CEO of the International WELL Building Institute, cofounder of USGBC,
and author of Greenthink: How Profit Can Save the Planet

“I learned early on the spirit of teamwork.” Fedrizzi has had a job since he was roughly 14, when he lied about his age because you had to be 16 to deliver newspapers. On Sunday mornings in Syracuse, he struggled to lug those heavy papers from house to house, but his father was eager to help. That laid the foundation for him to continue to work hard and work smart as part of a team.

“Work was always a really big part of who I was and what I believed in.” Teenage Fedrizzi went on to scoop ice cream, work in a meat department, put himself through undergrad, run a liquor store, and work at UPS before getting a full-time job with Carrier and United Technologies.

You can take all of the knowledge you’ve learned over the years—how to grow a business, how to care for customers, how to market a product or system efficiently—and make that work for the environment. When Fedrizzi met David Gottfried, who also cofounded USGBC along with Mike Italiano, late in his career at United Technologies, he had an epiphany. “The intersection of capitalism and value-driven environmentalism blew my mind.”

You can solve anything with time in nature.
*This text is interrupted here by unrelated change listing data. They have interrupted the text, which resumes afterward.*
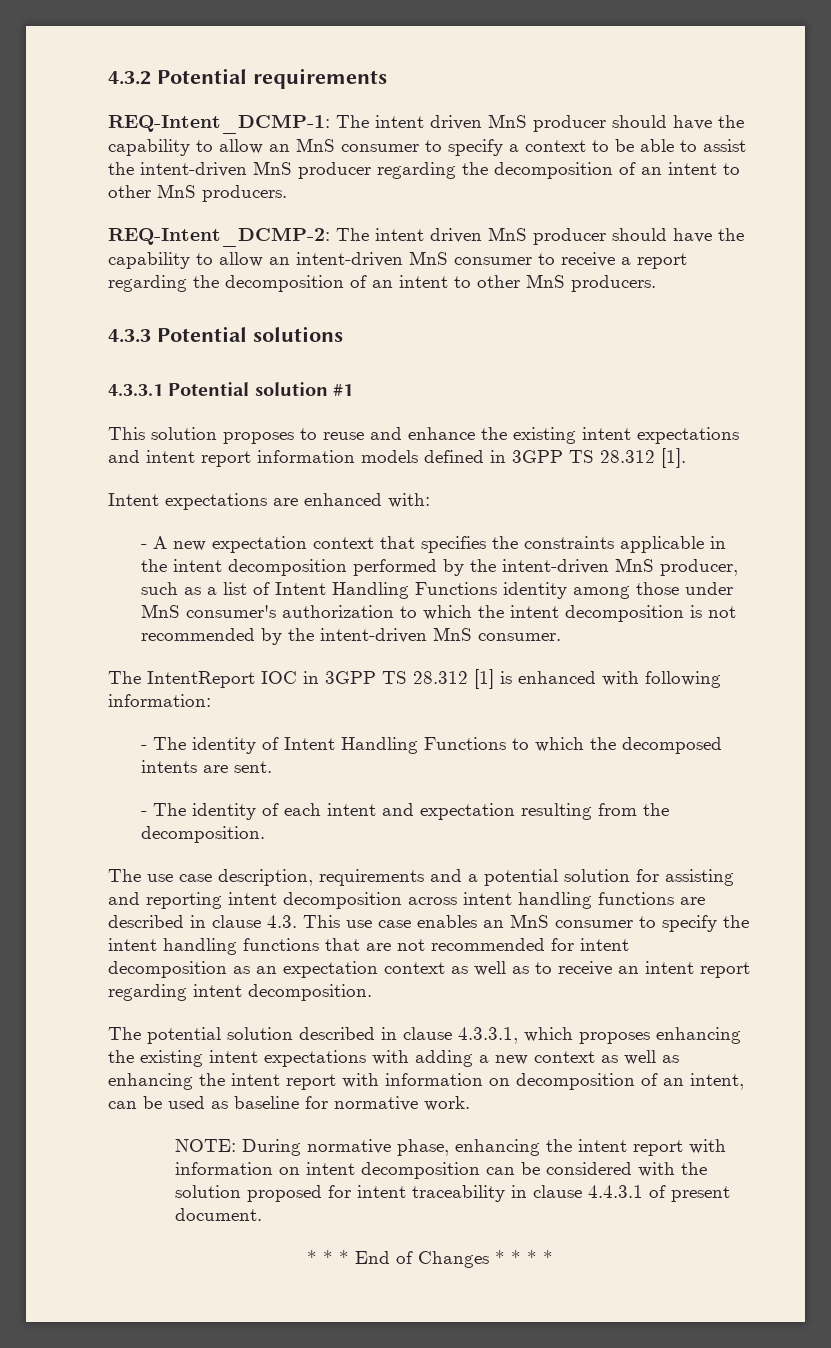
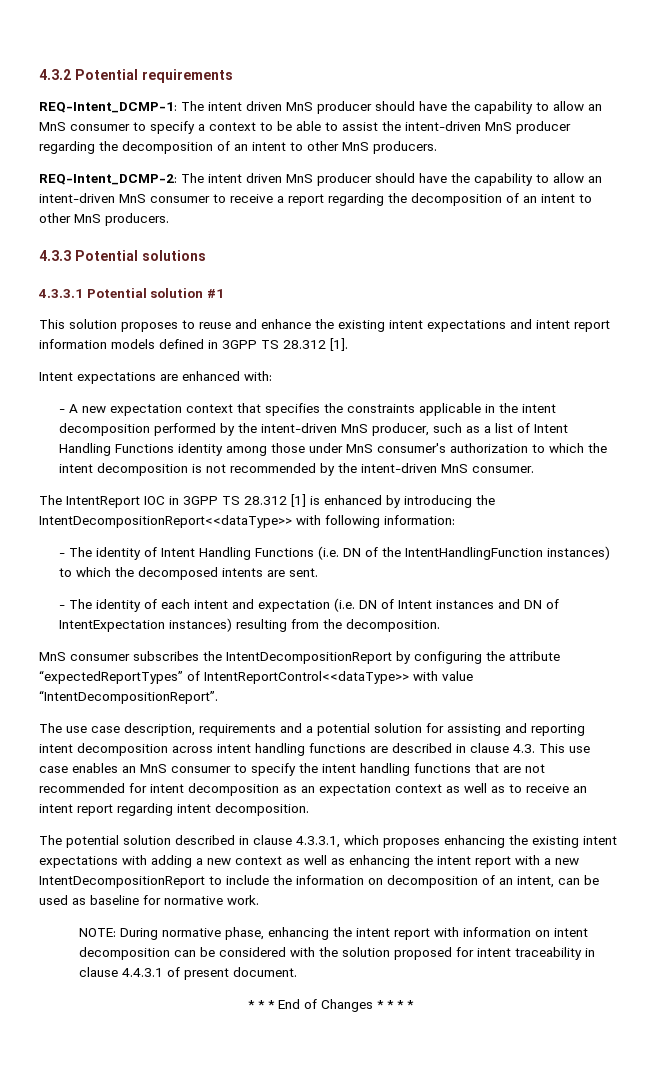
- The IntentReport IOC in 3GPP TS 28.312 [1] is enhanced with following information:
+ The IntentReport IOC in 3GPP TS 28.312 [1] is enhanced by introducing the IntentDecompositionReport<<dataType>> with following information:
- - The identity of Intent Handling Functions to which the decomposed intents are sent.
+ - The identity of Intent Handling Functions (i.e. DN of the IntentHandlingFunction instances) to which the decomposed intents are sent.
- - The identity of each intent and expectation resulting from the decomposition.
+ - The identity of each intent and expectation (i.e. DN of Intent instances and DN of IntentExpectation instances) resulting from the decomposition.
+ MnS consumer subscribes the IntentDecompositionReport by configuring the attribute “expectedReportTypes” of IntentReportControl<<dataType>> with value “IntentDecompositionReport”.
- The potential solution described in clause 4.3.3.1, which proposes enhancing the existing intent expectations with adding a new context as well as enhancing the intent report with information on decomposition of an intent, can be used as baseline for normative work.
+ The potential solution described in clause 4.3.3.1, which proposes enhancing the existing intent expectations with adding a new context as well as enhancing the intent report with a new IntentDecompositionReport to include the information on decomposition of an intent, can be used as baseline for normative work.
Fedrizzi’s father always said, “You think you have problems—there are no problems that can’t be solved by a long walk in the woods.” He inspired his son to be an environmentalist and to realize simply being outside gives you time to open your mind to new ideas. “You may be at the end of a road and things are terrible, but that compression time—it’s a wellness strategy—those moments give you the ability to catch your breath, regroup, and think clearly. It has never failed me.” Fedrizzi’s favorite spot is his Syracuse garden, where he escapes from Manhattan on weekends to unwind among his 25 species of trees, each of which he brought home himself.

People can change the world. Gottfried told Fedrizzi they would change the world. “I thought he was a lunatic,” he laughs. “Gandhi changed the world, Mother Teresa changed the world, and you could argue a few others, but I don’t think David Gottfried and Richard Fedrizzi are going to change the world.” And, he says, they didn’t. Not exactly. “We didn’t change the world—it was the thousands of people attached to the movement that banded together in a way I don’t think we’ve seen in 30 or 40 years. Those people coming together at one time with one mission, one focus, energy, and passion, that’s what changed the world. I think it changed the world forever.”
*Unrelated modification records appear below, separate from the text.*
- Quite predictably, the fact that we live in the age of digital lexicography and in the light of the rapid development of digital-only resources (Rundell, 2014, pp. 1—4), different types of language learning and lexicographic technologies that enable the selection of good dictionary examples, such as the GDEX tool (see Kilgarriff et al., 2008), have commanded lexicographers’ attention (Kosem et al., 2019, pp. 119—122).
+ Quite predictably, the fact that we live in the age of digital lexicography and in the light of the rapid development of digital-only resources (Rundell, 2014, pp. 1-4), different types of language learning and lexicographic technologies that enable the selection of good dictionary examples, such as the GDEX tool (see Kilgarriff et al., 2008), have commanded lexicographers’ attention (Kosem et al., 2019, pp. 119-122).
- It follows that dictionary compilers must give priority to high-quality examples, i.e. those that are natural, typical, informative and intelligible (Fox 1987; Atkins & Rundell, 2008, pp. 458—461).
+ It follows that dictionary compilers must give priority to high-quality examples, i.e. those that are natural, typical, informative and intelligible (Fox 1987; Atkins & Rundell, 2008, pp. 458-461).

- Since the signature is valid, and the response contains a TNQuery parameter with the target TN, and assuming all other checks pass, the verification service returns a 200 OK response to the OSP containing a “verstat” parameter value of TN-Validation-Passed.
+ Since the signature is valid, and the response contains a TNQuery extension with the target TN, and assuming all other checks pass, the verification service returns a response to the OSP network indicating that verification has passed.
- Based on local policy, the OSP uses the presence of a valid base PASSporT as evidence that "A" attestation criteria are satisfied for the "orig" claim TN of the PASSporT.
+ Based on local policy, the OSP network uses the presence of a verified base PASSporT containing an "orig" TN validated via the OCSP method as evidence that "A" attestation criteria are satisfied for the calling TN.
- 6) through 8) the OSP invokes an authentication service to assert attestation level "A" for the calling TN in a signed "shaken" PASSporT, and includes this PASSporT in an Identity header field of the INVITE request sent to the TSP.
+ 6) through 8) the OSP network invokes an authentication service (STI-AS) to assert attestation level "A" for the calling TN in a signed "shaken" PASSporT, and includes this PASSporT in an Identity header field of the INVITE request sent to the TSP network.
We’re making buildings better. Many people ask Fedrizzi why transition from USGBC to the International WELL Building Institute, but he refers back to how buildings were when USGBC started. “The buildings going up were cheap glass facades. They were lifeless.” Class A office space meant Italian marble in the hall and ridiculous gold fixtures in the bathroom. “It was a broken model for what mattered.” The USGBC and the advent of LEED made a difference in how we value our buildings, even if developers slammed the door in Fedrizzi’s face at first. “Early on developers told us, ‘You’ll never do it.’ We were too stupid to quit.” That renaissance for sustainability was the first wave, and focusing on people inside the buildings is a logical next step.

We are not going to save the planet by chaining ourselves to a fence. No disrespect to anyone who’s had the guts to do that, but we have to find a way to incentivize the people who are most against environmental regulation.” USGBC has many examples that show successful bottomline on ROI with happy boards of directors and inspired employees. “It’s a model President Trump has no clue about. He’s the poster child for the old way, thinking it’s either you pollute the hell out of the planet to inspire business or you protect the planet and business loses.” But Fedrizzi says we won’t go backwards. Of the many CEOs he’s asked, all laughed when asked if they planned to change their product development plans. “Everyone has said, ‘Are you kidding me? We want our business to be a healthy, successful business for the next 100 years. A political cycle is meaningless to us.’”

“If we can transform every school, not only in America but around the world, we set the baseline for the future. The children will benefit, the teachers will benefit, the connection between teachers and students will benefit, and kids will have more self-esteem, be healthier, and it will give them the incentive to want a better life … That’s a long-term play but, my god, it’s the most important play we can make.”